The smart vehicle 302 transmits the textual data 308 over a 5G network 310 to a remotely located large language model (LLM) 312. For example, the textual data 308 can be transmitted for example, via FTP or HTTP. The textual data 308 is inputted into the LLM 312. The LLM 312 analyzes the textual data 308 based on the textual description of the scene created by the discriminative model. The LLM 312 generates an executable file 314. The executable file 314 contains a proposed workflow corresponding to driving commands for the smart vehicle 302. The executable file 314 is transferred over the 5G network 310 to the smart vehicle 302. The smart vehicle 302 receives the executable file 314 and executes the executable file 314. In one example, the smart vehicle can be operated autonomously.
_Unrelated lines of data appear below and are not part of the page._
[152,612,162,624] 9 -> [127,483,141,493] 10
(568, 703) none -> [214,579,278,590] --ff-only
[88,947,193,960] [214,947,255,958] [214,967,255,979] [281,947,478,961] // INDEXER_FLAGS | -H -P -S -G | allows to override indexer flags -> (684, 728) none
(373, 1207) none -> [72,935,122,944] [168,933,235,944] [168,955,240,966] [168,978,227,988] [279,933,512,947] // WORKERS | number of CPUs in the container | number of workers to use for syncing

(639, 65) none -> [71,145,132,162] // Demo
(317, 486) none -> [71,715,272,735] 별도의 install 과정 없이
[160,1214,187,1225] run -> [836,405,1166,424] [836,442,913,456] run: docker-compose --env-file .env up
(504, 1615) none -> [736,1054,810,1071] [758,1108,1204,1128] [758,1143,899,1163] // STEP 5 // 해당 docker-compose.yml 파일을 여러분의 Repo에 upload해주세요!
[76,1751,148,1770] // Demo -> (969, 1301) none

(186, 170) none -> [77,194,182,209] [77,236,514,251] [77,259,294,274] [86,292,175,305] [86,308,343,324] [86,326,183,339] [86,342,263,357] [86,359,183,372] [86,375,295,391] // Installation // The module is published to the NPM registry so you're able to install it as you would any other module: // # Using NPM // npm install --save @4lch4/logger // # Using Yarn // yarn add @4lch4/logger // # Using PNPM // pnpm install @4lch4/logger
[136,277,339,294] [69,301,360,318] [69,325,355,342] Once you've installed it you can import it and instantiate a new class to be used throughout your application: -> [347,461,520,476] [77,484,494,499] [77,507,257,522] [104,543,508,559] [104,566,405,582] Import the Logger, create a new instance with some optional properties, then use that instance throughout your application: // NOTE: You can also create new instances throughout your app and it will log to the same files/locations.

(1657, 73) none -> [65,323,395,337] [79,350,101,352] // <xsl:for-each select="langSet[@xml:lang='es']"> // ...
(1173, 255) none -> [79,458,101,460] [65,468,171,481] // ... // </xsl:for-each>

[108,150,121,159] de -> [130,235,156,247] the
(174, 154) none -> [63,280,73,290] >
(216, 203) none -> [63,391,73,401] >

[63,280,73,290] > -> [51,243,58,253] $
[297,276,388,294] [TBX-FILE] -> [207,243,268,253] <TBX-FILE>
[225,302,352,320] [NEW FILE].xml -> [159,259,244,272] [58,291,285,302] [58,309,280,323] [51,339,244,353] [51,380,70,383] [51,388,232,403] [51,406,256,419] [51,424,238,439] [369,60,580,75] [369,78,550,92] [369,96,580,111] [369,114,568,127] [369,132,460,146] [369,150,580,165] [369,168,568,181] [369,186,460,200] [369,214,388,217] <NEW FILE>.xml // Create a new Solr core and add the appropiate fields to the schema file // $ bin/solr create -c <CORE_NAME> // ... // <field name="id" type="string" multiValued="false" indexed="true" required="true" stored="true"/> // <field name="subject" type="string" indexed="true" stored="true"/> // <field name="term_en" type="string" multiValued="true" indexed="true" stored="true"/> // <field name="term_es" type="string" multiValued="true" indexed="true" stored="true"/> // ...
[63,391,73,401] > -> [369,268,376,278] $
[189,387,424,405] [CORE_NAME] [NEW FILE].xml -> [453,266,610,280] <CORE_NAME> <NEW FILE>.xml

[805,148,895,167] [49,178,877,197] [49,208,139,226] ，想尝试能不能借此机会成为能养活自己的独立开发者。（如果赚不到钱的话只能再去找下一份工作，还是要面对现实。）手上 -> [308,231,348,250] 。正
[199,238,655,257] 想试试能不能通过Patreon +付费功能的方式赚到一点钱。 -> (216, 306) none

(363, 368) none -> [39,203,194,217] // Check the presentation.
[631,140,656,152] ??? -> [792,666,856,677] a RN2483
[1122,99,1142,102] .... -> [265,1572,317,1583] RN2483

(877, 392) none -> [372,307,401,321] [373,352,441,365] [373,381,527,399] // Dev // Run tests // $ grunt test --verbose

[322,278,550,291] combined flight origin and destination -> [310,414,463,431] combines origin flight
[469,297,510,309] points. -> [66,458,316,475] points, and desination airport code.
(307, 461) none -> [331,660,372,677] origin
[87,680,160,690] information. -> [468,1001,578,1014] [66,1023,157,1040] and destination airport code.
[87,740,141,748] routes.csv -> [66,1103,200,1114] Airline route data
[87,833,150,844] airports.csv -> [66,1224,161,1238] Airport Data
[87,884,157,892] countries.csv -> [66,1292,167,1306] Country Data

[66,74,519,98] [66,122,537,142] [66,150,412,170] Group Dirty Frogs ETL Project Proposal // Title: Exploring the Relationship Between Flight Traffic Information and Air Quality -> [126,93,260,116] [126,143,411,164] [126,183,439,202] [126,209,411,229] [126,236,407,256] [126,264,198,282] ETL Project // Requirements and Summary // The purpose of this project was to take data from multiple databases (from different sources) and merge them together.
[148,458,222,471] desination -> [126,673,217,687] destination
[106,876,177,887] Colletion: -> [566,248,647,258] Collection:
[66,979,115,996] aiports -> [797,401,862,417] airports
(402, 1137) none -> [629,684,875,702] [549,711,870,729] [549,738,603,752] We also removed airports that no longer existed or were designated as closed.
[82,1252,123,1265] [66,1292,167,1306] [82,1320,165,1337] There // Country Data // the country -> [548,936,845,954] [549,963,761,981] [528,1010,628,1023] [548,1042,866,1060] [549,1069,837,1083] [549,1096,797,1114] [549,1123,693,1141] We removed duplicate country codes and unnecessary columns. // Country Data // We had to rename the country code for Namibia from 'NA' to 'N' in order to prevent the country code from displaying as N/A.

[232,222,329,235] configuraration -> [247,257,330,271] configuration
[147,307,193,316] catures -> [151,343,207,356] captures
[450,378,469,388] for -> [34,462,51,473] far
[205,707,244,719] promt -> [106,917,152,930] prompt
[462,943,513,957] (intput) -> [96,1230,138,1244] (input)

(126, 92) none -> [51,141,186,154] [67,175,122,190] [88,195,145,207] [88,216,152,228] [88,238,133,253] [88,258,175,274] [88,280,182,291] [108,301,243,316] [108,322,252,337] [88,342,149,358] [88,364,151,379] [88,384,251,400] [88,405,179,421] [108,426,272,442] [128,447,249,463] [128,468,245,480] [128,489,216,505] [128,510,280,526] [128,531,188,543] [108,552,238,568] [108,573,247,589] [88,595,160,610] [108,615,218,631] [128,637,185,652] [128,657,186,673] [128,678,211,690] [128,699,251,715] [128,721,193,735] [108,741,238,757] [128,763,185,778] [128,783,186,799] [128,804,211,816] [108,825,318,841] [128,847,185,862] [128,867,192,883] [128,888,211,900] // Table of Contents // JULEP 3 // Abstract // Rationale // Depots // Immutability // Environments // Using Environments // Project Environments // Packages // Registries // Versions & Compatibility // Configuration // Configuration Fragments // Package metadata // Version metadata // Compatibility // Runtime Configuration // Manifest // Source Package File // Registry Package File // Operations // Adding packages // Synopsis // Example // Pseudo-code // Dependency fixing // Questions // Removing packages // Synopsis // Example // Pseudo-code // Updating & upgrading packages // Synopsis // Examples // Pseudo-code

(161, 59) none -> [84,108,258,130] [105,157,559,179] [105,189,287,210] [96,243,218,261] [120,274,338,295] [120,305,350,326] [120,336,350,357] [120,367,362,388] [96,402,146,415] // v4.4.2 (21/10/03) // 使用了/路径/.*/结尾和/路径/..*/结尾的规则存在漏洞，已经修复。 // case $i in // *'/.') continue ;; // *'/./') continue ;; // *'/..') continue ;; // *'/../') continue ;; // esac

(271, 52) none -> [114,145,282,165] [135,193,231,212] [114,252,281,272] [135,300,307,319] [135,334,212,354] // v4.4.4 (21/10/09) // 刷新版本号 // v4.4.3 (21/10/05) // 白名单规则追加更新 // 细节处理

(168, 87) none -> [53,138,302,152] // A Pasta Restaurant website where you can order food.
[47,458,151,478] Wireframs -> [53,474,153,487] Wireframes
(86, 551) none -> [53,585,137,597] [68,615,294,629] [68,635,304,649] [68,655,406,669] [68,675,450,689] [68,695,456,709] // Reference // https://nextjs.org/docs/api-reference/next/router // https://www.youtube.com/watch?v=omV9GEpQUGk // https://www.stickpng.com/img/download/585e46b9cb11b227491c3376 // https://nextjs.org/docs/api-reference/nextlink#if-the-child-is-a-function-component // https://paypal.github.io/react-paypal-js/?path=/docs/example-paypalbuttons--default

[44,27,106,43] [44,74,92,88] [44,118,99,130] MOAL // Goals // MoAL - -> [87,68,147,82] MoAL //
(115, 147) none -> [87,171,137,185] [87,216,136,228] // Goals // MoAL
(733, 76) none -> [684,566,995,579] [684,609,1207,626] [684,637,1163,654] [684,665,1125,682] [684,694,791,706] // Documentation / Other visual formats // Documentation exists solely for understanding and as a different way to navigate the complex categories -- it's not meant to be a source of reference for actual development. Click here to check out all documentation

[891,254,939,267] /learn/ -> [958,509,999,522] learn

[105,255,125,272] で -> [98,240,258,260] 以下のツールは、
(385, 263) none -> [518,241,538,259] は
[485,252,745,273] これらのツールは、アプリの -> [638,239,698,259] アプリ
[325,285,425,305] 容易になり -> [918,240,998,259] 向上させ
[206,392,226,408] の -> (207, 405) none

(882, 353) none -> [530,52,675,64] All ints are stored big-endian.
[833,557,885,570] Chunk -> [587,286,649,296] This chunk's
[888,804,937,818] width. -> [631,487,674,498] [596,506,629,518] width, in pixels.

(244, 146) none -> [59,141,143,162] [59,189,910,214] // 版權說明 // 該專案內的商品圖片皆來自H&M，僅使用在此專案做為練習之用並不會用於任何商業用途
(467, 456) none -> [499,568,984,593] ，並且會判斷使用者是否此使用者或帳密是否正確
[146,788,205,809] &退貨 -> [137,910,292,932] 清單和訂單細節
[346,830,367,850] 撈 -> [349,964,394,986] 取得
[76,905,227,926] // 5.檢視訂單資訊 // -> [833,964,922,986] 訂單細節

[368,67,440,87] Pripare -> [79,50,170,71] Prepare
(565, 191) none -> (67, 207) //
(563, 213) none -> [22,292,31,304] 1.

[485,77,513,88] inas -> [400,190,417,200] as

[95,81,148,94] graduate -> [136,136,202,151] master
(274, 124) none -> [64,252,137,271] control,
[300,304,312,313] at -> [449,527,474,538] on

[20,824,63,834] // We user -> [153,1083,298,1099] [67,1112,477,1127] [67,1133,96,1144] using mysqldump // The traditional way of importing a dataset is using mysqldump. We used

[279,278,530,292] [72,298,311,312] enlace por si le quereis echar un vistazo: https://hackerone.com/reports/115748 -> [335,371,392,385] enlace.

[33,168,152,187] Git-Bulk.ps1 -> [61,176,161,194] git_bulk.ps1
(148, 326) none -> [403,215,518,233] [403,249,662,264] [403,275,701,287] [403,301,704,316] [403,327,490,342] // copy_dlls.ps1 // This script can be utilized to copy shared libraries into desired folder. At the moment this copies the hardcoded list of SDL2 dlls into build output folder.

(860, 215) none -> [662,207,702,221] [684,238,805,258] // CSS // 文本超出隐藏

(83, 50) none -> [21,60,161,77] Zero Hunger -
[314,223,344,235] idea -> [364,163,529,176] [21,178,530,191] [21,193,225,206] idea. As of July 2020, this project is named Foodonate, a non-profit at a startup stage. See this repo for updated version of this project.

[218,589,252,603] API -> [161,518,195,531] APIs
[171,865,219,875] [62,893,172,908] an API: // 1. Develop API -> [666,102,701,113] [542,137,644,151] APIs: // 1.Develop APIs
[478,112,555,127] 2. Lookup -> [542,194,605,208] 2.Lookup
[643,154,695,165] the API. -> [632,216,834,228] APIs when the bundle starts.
The executable file 314 can cause the smart vehicle 302 to perform the driving commands found within the executable file 314. The driving commands can include causing the smart vehicle 302 to stop, make a turn, or change the route the smart vehicle 302 is following. In another example, the user is operating the smart vehicle 302. The smart vehicle 302 can notify the user of the driving commands in the executable file 314. The smart vehicle 302 can display the driving commands to the user, where the user can adjust the operation of the smart vehicle accordingly.

FIG. 4 is a flow chart that illustrates process 400 for generating multiple proposed workflows in an executable file and updating the LLM model based on the proposed workflow executed. At 402, the LLM can generate multiple proposed workflows. The multiple proposed workflows contain multiple sets of commands that can be executed by either the smart device or the user of the smart device. At 404, the multiple proposed workflows can be saved in an executable file and ranked to determine the recommended proposed workflow. The highest-ranked proposed workflows are the proposed workflows that the LLM believes to have the best outcome when the executable file is executed. At 406, the system can display a proposed set of commands. In one example, the system can use a text-to-speech functionality to speak the proposed set of commands to the user. At 408, the system can describe the summary of the situation ahead. The summary can describe why the proposed set of commands should be followed. In one example, the summary is displayed to the user like the proposed set of commands.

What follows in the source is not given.